-- WHAT YOU SHOULD DO --
In the records below, find the line containing "top:33px; width:600px; height:4px;" and the line containing "border-top:5px solid #be185d;"; please repeat exactly the lines from one to the other, both included, and nothing more.

-- Web page revision data --
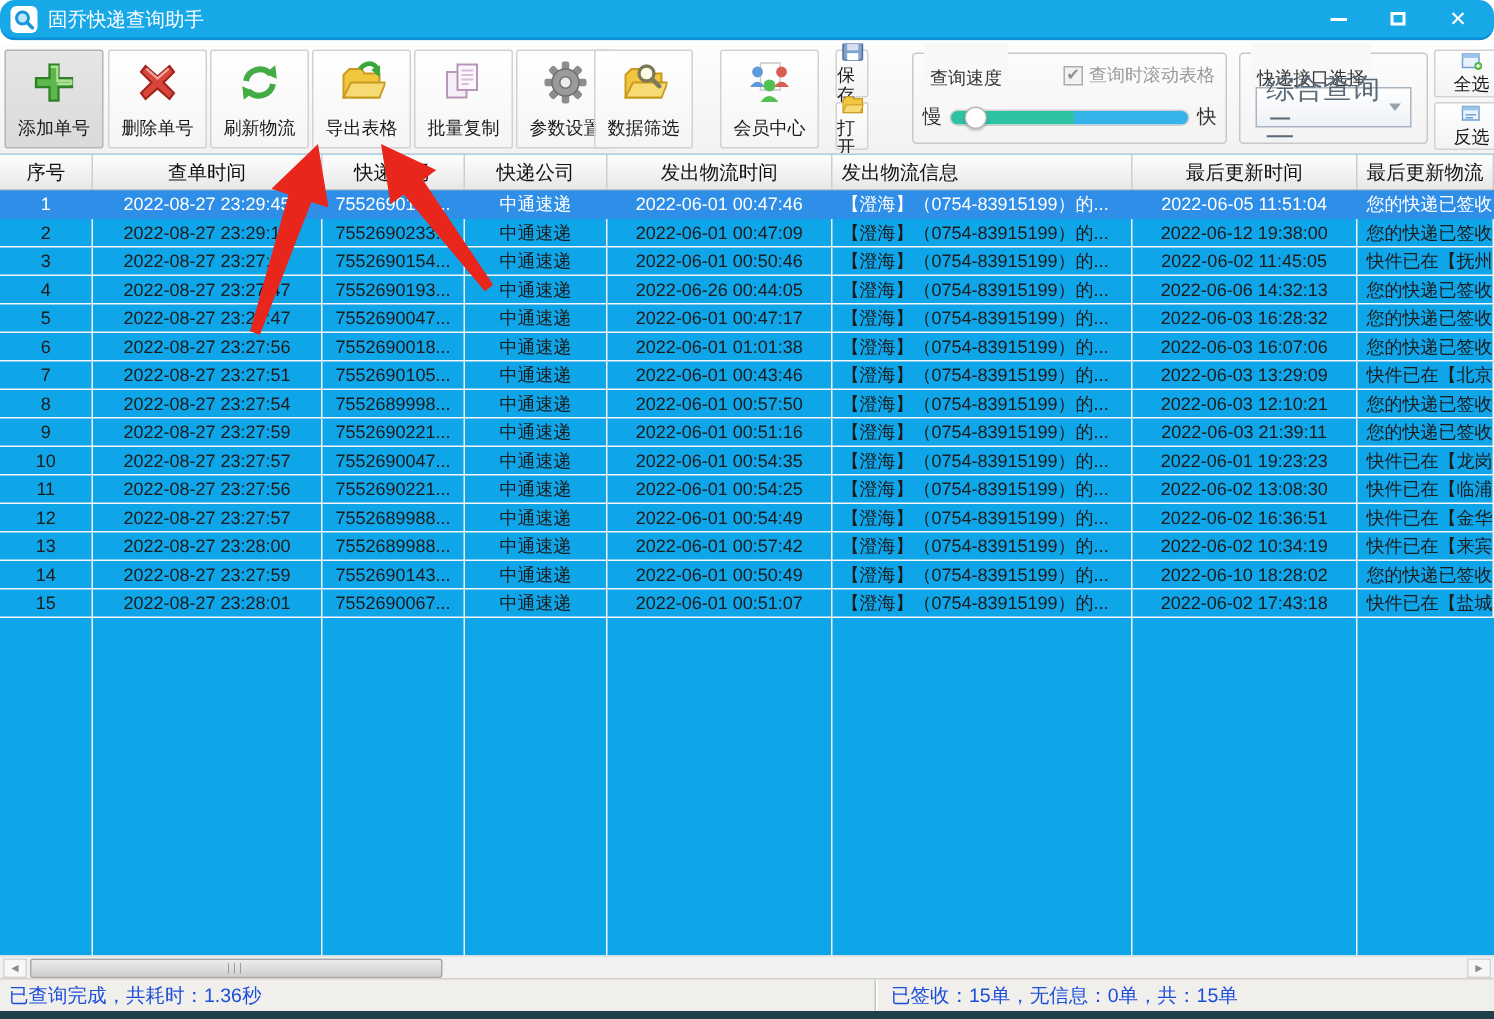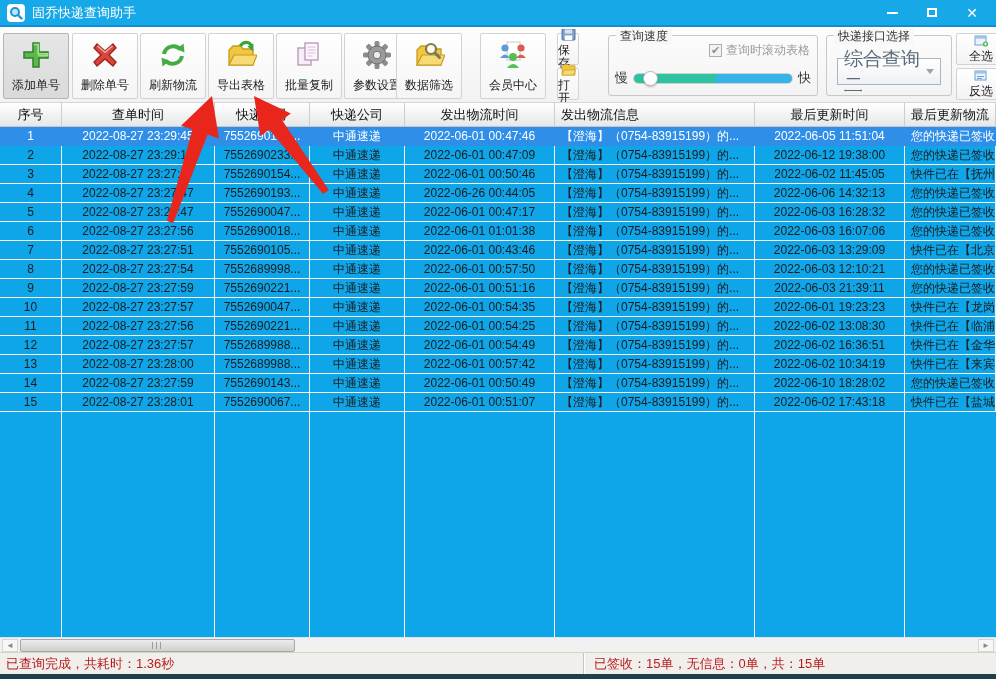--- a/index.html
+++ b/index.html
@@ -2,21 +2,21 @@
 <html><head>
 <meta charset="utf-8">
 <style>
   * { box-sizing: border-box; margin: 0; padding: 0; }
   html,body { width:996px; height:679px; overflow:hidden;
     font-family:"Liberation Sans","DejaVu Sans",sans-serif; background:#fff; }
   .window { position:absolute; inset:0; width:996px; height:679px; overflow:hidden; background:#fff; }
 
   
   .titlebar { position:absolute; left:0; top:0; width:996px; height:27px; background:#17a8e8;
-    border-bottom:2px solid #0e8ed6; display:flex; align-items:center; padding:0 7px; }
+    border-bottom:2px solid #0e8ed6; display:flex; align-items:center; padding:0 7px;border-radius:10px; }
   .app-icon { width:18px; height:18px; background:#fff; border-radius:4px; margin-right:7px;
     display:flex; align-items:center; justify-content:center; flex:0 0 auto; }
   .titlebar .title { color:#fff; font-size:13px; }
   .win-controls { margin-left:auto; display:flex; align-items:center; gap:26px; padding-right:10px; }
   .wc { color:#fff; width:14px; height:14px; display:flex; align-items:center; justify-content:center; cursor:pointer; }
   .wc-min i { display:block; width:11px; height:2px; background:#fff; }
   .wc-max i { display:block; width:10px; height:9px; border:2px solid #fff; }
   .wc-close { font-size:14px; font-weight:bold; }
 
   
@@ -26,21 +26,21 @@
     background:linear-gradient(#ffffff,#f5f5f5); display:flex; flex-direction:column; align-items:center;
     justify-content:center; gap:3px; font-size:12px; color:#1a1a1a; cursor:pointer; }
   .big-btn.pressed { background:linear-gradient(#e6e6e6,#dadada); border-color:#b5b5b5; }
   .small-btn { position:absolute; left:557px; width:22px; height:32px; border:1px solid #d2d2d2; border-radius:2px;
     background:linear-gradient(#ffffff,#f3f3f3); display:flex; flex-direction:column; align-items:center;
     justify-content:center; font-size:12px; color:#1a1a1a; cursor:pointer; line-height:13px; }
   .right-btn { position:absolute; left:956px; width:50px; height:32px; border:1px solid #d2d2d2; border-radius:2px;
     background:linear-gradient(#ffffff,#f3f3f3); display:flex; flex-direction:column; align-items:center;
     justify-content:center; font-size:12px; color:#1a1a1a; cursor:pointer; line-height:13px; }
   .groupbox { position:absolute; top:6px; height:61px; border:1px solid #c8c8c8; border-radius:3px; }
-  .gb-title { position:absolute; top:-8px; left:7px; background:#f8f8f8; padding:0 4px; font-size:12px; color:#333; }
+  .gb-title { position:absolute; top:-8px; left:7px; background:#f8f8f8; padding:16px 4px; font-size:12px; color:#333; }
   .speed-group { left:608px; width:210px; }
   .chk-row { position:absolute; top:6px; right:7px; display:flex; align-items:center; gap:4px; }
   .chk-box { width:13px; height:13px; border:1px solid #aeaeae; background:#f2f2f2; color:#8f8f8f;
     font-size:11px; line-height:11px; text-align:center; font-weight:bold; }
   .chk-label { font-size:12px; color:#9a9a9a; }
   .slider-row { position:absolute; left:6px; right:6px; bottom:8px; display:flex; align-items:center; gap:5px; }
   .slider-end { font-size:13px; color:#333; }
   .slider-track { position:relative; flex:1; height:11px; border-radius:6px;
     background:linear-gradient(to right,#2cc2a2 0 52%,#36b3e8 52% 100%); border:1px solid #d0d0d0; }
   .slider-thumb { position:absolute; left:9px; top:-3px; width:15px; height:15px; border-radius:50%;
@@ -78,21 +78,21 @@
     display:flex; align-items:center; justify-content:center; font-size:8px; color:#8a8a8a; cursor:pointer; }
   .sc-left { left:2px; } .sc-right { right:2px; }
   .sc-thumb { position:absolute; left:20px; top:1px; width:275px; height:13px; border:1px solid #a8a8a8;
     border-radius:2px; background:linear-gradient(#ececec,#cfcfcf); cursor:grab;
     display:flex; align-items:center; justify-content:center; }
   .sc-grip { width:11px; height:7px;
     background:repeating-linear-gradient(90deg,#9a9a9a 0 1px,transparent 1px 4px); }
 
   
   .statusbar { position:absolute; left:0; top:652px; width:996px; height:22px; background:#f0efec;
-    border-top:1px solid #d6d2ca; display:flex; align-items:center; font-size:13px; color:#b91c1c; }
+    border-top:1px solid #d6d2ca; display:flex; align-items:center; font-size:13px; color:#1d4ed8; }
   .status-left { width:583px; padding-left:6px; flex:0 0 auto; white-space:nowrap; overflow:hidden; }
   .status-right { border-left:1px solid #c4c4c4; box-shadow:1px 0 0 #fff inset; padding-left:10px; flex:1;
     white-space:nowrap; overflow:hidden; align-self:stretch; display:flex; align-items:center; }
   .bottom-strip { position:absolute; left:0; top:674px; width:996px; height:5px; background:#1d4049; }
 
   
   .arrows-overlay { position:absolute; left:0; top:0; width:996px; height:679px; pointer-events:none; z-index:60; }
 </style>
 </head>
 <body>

* * *

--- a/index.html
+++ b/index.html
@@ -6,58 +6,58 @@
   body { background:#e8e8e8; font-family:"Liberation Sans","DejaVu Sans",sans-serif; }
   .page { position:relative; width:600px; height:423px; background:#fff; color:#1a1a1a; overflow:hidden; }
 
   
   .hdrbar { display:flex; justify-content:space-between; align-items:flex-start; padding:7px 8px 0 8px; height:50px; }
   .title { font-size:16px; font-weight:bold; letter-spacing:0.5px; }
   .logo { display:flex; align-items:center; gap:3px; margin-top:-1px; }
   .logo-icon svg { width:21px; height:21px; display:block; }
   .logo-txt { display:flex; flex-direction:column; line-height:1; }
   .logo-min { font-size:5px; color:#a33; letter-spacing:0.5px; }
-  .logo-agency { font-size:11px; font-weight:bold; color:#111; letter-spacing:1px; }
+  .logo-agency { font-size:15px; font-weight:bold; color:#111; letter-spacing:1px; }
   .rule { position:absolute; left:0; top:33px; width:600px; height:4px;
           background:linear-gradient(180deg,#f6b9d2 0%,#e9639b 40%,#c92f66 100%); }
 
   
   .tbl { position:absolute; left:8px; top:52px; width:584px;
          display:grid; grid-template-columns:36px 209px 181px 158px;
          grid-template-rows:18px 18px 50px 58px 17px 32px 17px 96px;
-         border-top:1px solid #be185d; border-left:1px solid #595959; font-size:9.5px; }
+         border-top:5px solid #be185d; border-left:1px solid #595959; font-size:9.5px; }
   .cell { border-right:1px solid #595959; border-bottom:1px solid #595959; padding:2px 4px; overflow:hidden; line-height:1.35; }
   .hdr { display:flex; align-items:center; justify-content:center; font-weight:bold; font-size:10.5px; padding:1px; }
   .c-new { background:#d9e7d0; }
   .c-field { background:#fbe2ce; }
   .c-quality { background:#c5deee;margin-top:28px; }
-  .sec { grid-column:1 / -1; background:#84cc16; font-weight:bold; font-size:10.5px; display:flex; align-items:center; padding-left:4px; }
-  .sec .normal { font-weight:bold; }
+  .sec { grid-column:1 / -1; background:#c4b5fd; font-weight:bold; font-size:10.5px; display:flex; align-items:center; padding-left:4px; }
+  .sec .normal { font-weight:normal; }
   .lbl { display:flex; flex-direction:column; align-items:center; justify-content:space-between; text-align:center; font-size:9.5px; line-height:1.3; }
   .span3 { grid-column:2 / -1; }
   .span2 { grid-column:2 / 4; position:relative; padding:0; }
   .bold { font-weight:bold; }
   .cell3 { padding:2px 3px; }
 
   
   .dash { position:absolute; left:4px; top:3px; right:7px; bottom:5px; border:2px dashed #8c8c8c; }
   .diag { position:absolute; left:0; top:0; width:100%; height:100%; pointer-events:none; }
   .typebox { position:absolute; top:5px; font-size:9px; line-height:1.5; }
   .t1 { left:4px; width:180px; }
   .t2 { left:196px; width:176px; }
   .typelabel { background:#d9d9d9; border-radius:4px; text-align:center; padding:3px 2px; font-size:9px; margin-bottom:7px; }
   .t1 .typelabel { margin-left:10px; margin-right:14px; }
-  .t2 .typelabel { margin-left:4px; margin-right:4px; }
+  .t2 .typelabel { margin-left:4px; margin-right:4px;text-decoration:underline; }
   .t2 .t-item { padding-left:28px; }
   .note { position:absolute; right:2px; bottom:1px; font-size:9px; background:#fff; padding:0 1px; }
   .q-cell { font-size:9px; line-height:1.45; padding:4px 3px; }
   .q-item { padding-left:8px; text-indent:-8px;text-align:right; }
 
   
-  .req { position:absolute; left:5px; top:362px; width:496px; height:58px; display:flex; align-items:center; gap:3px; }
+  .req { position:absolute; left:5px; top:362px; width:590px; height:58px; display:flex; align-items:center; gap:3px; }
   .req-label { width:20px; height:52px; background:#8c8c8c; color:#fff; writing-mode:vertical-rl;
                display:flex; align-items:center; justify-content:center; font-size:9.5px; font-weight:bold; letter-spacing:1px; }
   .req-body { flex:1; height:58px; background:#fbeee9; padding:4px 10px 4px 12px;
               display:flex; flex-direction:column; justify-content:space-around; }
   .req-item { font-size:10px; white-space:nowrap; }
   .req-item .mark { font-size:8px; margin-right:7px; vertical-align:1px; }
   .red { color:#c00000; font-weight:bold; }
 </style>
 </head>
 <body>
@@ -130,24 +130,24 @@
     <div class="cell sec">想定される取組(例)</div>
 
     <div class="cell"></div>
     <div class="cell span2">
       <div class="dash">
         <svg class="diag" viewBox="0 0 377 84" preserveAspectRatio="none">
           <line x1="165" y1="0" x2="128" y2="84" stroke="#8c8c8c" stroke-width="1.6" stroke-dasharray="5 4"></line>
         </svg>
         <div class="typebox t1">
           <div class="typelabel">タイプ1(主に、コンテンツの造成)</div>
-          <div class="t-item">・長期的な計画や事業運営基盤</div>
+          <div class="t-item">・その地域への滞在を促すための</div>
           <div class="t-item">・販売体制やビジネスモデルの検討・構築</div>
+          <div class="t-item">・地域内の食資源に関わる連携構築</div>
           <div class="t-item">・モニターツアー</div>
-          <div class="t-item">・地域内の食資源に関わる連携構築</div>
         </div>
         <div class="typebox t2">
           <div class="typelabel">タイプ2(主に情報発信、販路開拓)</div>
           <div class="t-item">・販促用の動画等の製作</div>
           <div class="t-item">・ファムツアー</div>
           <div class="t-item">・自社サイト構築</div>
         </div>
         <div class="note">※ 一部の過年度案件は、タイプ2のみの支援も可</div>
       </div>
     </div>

---

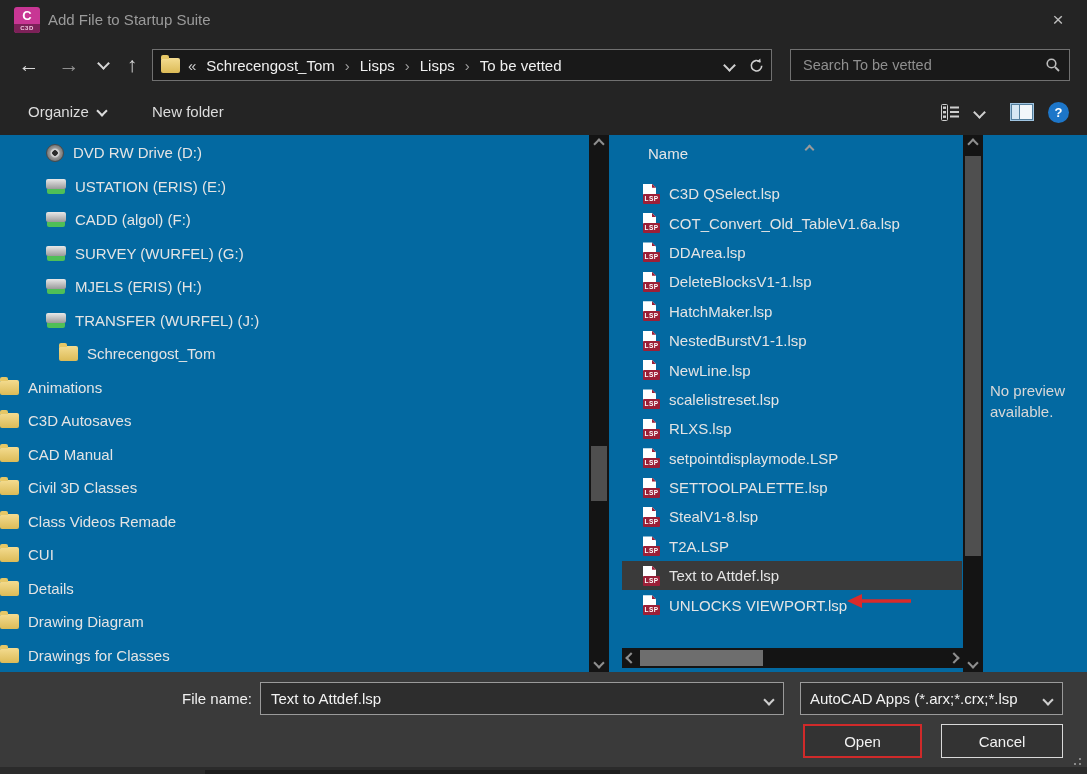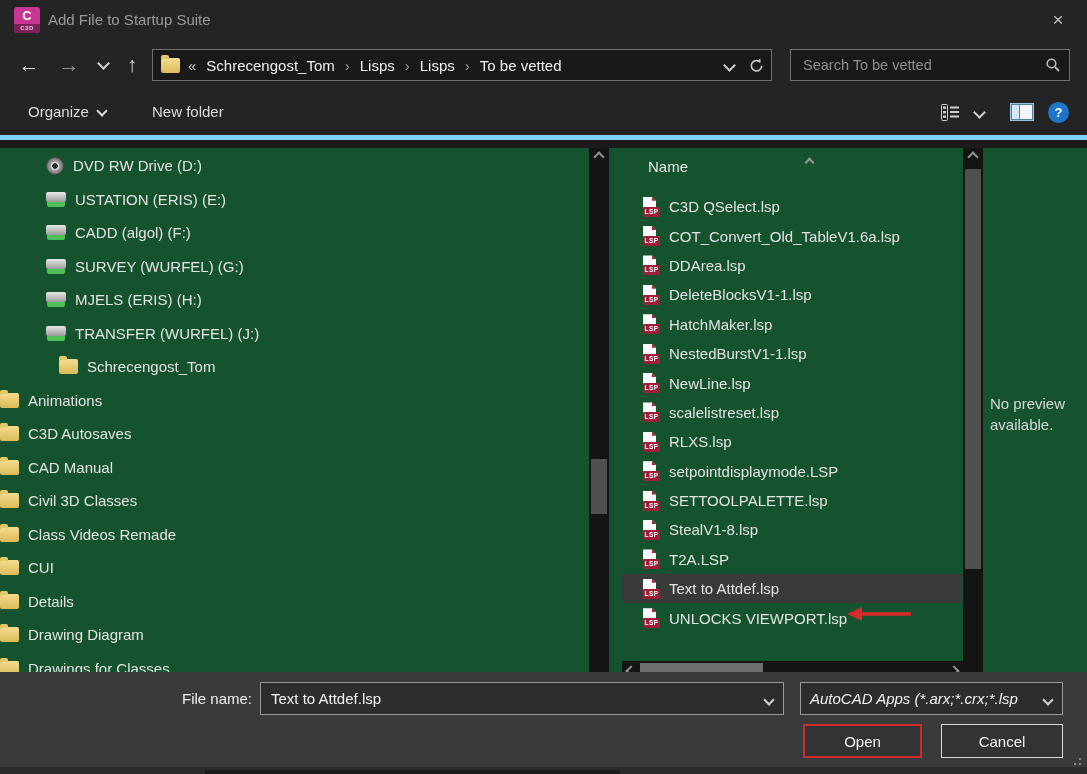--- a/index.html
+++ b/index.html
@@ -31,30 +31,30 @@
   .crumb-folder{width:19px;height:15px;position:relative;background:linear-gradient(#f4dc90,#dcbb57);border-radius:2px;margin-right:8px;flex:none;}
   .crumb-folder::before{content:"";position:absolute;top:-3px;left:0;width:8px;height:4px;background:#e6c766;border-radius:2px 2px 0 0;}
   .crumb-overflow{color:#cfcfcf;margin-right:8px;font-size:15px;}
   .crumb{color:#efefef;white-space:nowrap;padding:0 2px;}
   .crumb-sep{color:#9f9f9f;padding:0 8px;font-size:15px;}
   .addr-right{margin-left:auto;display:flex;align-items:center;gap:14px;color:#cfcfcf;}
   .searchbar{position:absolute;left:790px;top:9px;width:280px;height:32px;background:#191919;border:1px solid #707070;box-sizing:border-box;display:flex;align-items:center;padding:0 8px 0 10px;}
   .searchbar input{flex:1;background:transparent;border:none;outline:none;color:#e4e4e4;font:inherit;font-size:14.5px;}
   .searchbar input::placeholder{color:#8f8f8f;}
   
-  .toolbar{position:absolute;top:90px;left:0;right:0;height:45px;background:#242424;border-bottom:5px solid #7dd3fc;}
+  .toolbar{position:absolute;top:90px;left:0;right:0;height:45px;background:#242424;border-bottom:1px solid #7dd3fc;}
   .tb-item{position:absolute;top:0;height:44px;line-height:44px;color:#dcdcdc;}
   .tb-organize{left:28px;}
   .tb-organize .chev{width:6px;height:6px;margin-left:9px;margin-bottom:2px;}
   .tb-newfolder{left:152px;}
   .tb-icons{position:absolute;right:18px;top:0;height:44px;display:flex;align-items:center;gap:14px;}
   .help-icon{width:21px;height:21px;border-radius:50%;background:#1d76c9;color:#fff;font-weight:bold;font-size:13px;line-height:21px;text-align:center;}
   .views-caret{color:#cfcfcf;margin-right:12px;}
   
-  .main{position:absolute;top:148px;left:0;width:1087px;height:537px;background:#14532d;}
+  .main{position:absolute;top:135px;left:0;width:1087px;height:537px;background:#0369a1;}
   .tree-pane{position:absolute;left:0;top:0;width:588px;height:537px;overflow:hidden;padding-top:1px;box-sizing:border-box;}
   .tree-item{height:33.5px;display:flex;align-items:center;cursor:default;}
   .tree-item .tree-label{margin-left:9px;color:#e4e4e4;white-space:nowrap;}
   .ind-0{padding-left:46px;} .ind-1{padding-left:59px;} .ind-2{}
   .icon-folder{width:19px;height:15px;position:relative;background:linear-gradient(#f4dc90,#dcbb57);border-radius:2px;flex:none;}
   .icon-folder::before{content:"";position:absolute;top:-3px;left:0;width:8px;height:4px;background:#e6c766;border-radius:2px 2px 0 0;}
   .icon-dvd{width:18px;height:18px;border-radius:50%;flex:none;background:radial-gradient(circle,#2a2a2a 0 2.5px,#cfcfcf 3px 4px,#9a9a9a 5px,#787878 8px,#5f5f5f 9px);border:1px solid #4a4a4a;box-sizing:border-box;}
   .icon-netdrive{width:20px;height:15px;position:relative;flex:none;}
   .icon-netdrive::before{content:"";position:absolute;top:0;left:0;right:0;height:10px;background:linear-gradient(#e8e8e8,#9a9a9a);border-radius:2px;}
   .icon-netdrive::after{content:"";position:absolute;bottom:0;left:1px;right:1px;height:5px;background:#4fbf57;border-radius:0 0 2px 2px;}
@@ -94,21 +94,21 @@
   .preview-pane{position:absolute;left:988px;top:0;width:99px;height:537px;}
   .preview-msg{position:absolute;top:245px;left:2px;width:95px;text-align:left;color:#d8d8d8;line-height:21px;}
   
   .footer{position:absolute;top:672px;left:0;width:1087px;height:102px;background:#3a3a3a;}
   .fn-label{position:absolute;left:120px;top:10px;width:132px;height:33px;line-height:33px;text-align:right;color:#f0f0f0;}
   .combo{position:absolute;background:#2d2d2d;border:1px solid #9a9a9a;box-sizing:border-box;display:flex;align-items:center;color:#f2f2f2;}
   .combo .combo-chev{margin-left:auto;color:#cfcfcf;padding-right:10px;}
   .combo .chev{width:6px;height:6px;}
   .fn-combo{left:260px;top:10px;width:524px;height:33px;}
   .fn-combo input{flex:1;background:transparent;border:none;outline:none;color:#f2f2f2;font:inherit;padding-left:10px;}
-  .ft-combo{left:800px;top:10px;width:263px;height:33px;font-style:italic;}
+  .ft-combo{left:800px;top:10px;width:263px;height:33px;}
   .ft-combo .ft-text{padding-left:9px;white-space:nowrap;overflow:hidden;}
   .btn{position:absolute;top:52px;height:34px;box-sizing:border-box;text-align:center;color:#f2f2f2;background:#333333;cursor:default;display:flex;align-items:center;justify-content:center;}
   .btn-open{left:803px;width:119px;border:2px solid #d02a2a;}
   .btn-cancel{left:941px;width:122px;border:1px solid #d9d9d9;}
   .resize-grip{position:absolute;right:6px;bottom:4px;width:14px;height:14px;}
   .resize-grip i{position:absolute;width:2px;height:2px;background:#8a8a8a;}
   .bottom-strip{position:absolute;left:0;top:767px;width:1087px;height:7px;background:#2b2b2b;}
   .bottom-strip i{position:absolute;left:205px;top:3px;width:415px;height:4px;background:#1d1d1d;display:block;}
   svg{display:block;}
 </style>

-- WRITTEN RESPONSE --
   .rule { position:absolute; left:0; top:33px; width:600px; height:4px;
           background:linear-gradient(180deg,#f6b9d2 0%,#e9639b 40%,#c92f66 100%); }
 
   
   .tbl { position:absolute; left:8px; top:52px; width:584px;
          display:grid; grid-template-columns:36px 209px 181px 158px;
          grid-template-rows:18px 18px 50px 58px 17px 32px 17px 96px;
-         border-top:1px solid #be185d; border-left:1px solid #595959; font-size:9.5px; }
+         border-top:5px solid #be185d; border-left:1px solid #595959; font-size:9.5px; }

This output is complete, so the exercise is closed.